この記事をまとめると
■北米ではシビッククーペが若者を中心に大ヒットしていた
■安価で燃費がよくスタイリッシュなところが高く評価されていた
■現在のラインアップにシビッククーペはなくプレリュードがその枠を担っている
アメリカのホンダ車を代表する「シビッククーペ」とは
ホンダにとって久しぶりの2ドアモデルとして、日本国内だけでなく欧州や北米の海外市場でも話題となっている新型プレリュード。とくに北米市場は伝統的にクーペ人気の高いエリアだが、新型プレリュードと入れ替わるようにして1台のモデルが姿を消している。それが北米市場専売モデルとして長らく販売されていた「シビック クーペ」だ。若年層を中心に人気を博していたシビック クーペとは、いったいどんなクルマだったのだろうか?
広大な国土のほぼ全域にわたって、高速道路網や幹線道路が存在するアメリカ。その隣国であるカナダを含めた北米エリアは、大都市などごく一部の地域を除いてクルマは生活必需品であり、その使用用途やエリアにあわせてさまざまなカテゴリーのモデルを世界中の自動車メーカーが導入している。
その象徴的な存在といえるのが、大柄なボディにトルクフルな大排気量エンジンを搭載するピックアップトラックであり、自動車大国といわれるアメリカにおいてもっとも販売台数の多いカテゴリーである。
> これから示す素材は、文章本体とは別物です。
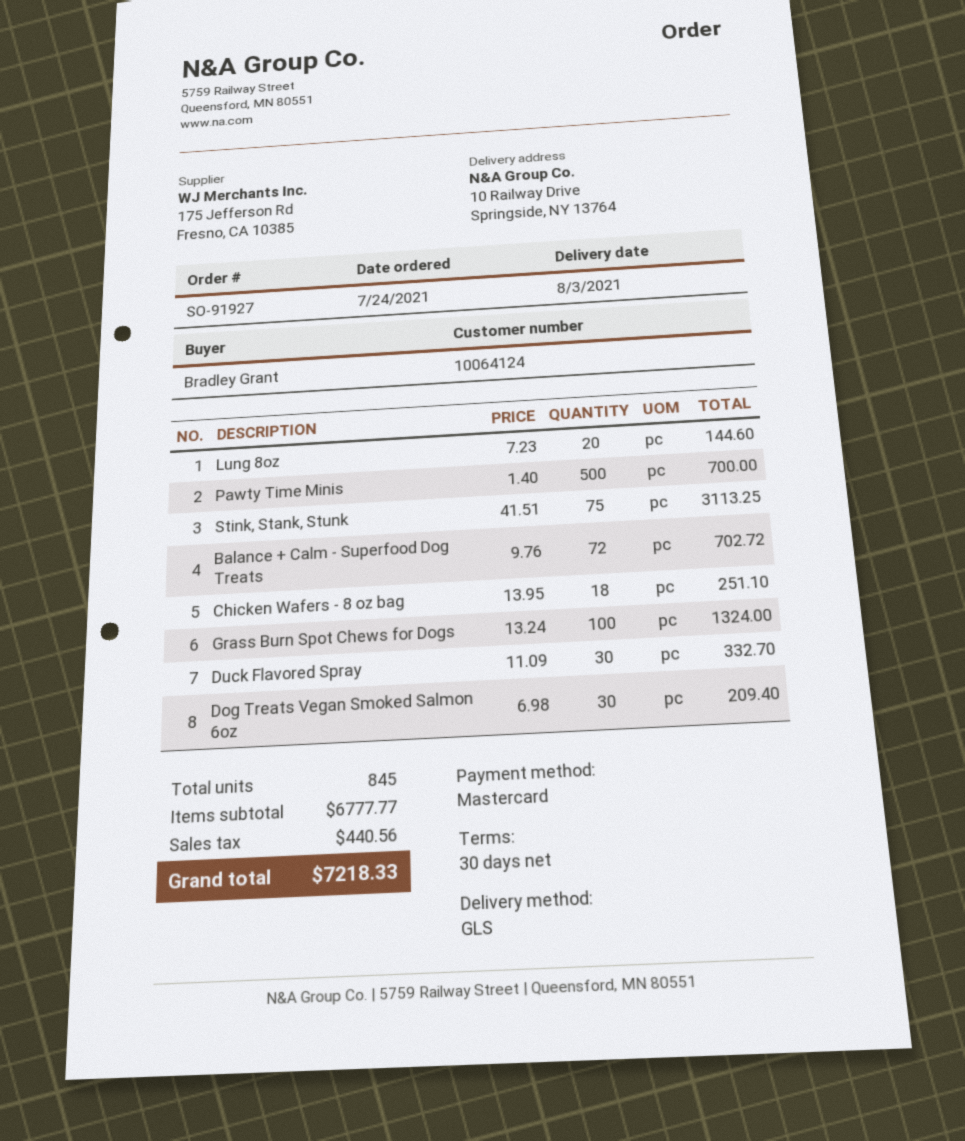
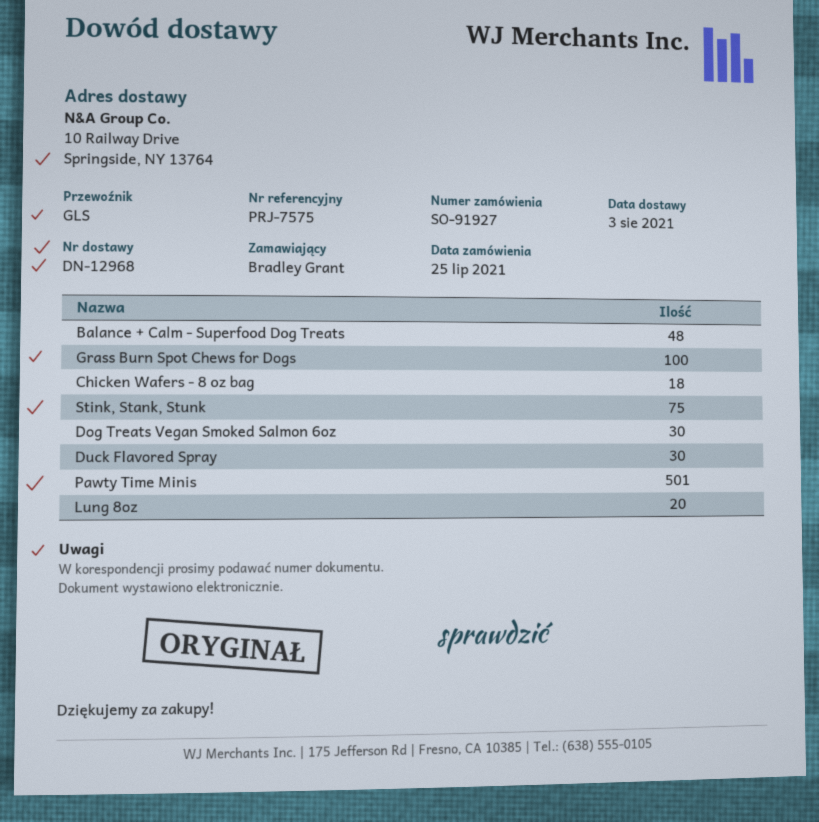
order date: 2021-07-24 -> 2021-07-25
Pawty Time Minis: 500 -> 501
Balance + Calm - Superfood Dog Treats: 72 -> 48

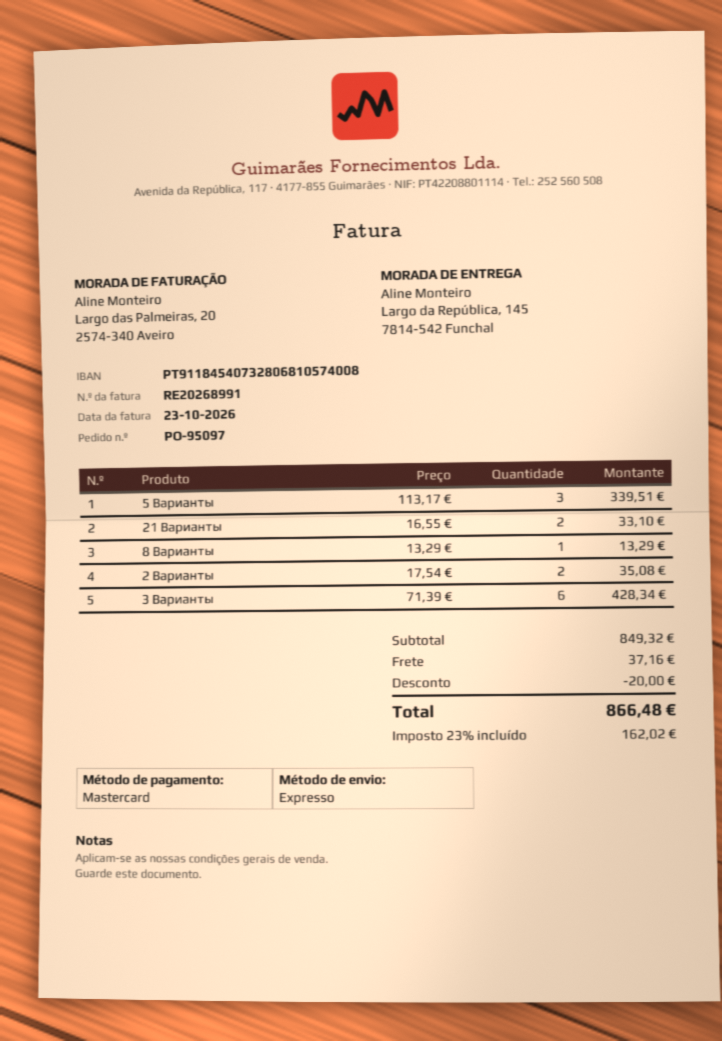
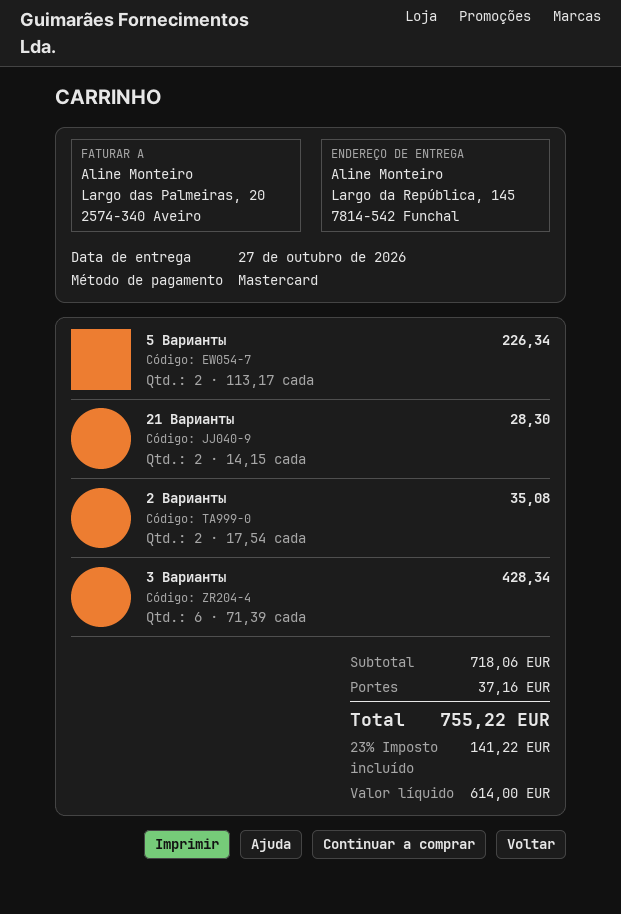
5 Варианты: 3 x 113.17 = 339.51 -> 2 x 113.17 = 226.34
21 Варианты: 2 x 16.55 = 33.10 -> 2 x 14.15 = 28.30
8 Варианты: 1 x 13.29 = 13.29 -> none
subtotal: 849.32 -> 718.06
discount: 20.00 -> none
tax: 23% = 162.02 -> 23% = 141.22
total: 866.48 -> 755.22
続く存在がファミリーユースに最適なモデルであり、かつてはステーションワゴンがその座に君臨していたが、近年はSUVやミニバンとのクロスオーバー車が人気となっている。
となると、アメリカにおいてクルマ選びでもっとも重要視されるのは実用性や居住性と考えがちだが、いっぽうで伝統的に高い人気を誇るのが2ドアのスポーティモデルだ。シボレー・コルベットを筆頭に、シボレー・カマロやフォード・マスタングといった伝統的なモデルは、いずれも2ドア・クーペのボディをもつ。実用性や居住性とは対極の存在といえる2ドア・クーペだが、アメリカにおいてはピックアップとは異なる角度で「自由」や「開拓者精神」を象徴する存在といえる。
その2ドアクーペ市場において、長く人気を集めていたのがシビック クーペだ。ホンダが北米市場にシビック クーペを投入したのは、1992年9月のこと。日本でいうEG世代の車体をベースにしつつ、ホンダR&Dアメリカ(HRA)が開発を、ホンダオブアメリカ(HAM)が生産を担うという形で進められた。
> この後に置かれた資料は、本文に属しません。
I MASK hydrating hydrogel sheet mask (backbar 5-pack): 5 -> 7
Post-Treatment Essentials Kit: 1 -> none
ベースとなっているEG型シビックは、トップグレードにはリッター100馬力を誇るB16A型VTECエンジンが用意されていたが、初代シビック クーペ(EJ1型)に搭載されたのはD16Z型SOHCのみ。最高出力は130馬力/6600rpmと、特別に優れた運動性能を誇るわけではなかった。しかしながら、シビック クーペは発売されるや高い人気を集め、1995年12月までの3年3カ月における総生産数は15万台弱を記録した。
その人気の中心となったのは若年層であり、シビック クーペの「若者が最初に乗るスポーティカー」というイメージが北米市場に定着した。フォード・マスタングやシボレー・カマロといったスペシャリティカーは、若者の憧れであったが車両価格は高く、また大排気量V8エンジンゆえの燃費や保険料は若年層にとっては負担が大きかった。しかしシビック クーペは、手頃な車両価格と燃費のよさ、高い信頼性、スポーティなデザインを備えており、「維持しやすいスポーティカー」として理想的な存在だったのだ。
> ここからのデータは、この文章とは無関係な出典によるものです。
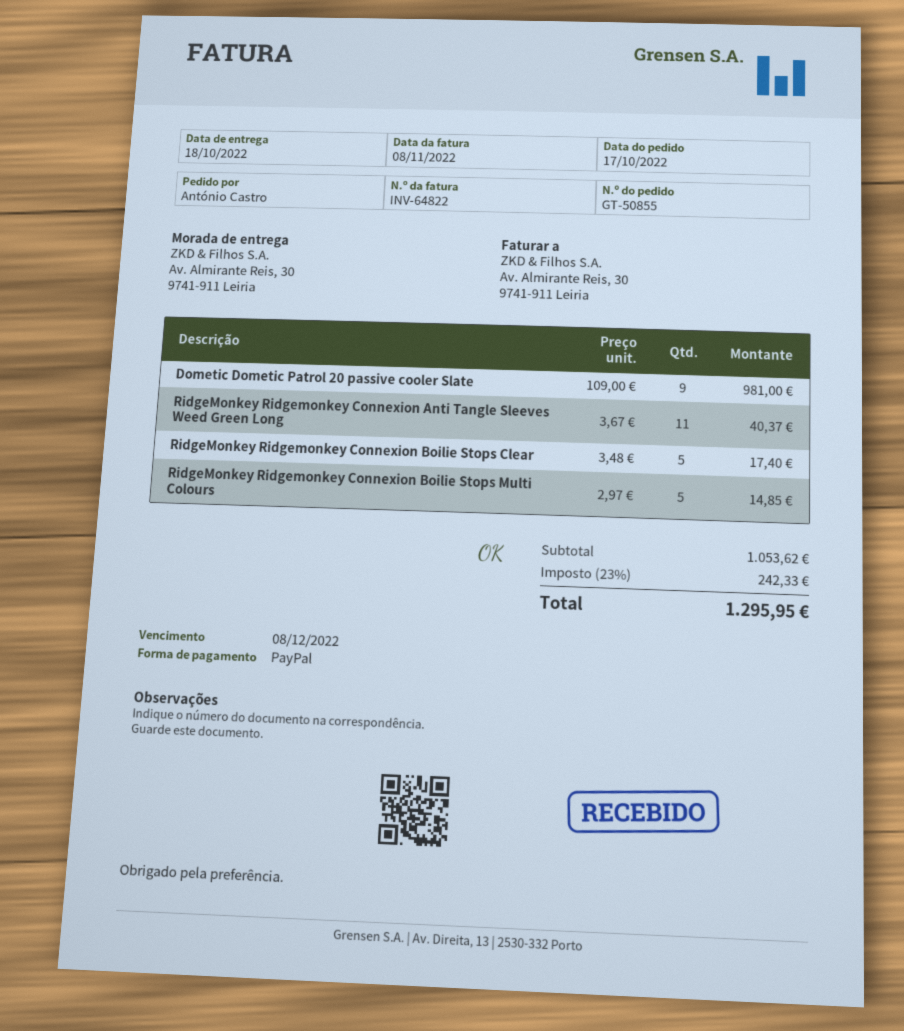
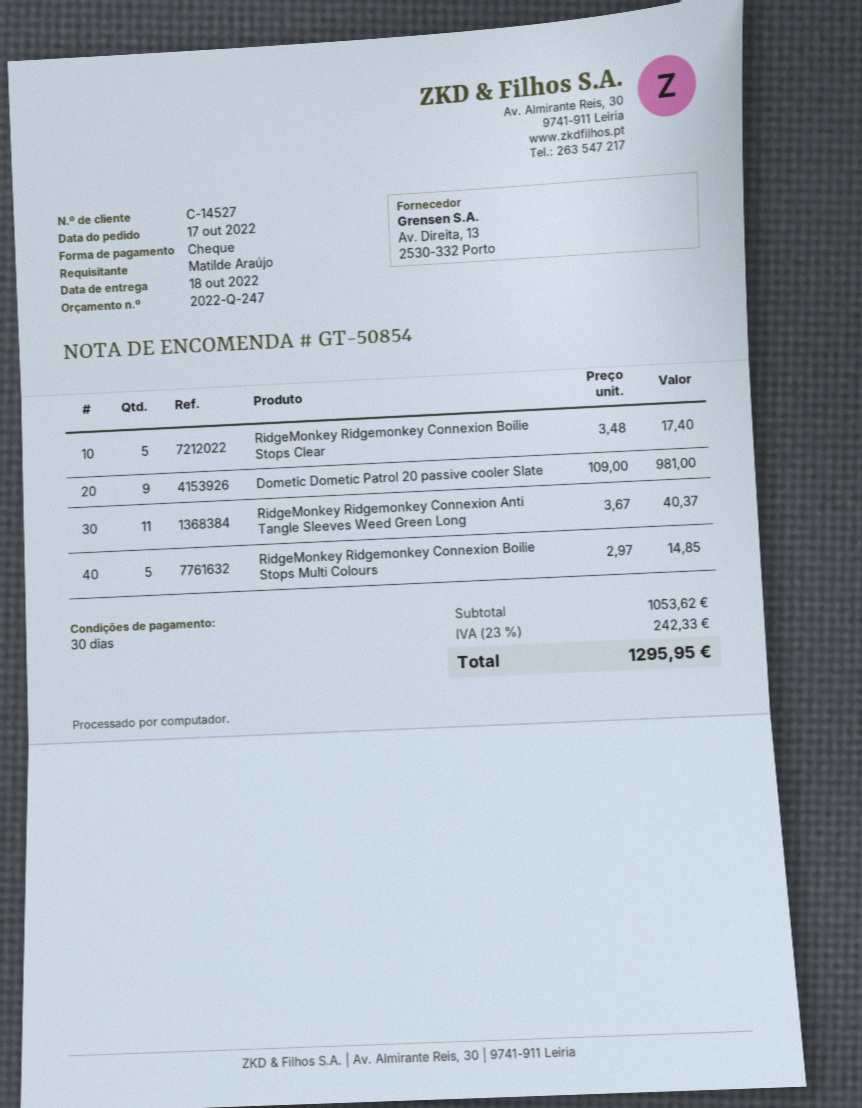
order number: GT-50855 -> GT-50854
ordered by: António Castro -> Matilde Araújo
payment method: PayPal -> cheque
もうひとつ人気を集めた理由は、前述のようにホンダR&Dアメリカ(HRA)が開発を担当したこと。低く長いルーフラインや大きなドア、流れるようなサイドビューは、日本や欧州で販売されているハッチバックボディのシビックとは異なり、流麗なミニ・スポーツクーペというべきフォルムをもっていた。つまり日本車のよさと、北米市場のニーズに応えた設計により、「安価でありながら魅力的」と高い評価を集めた。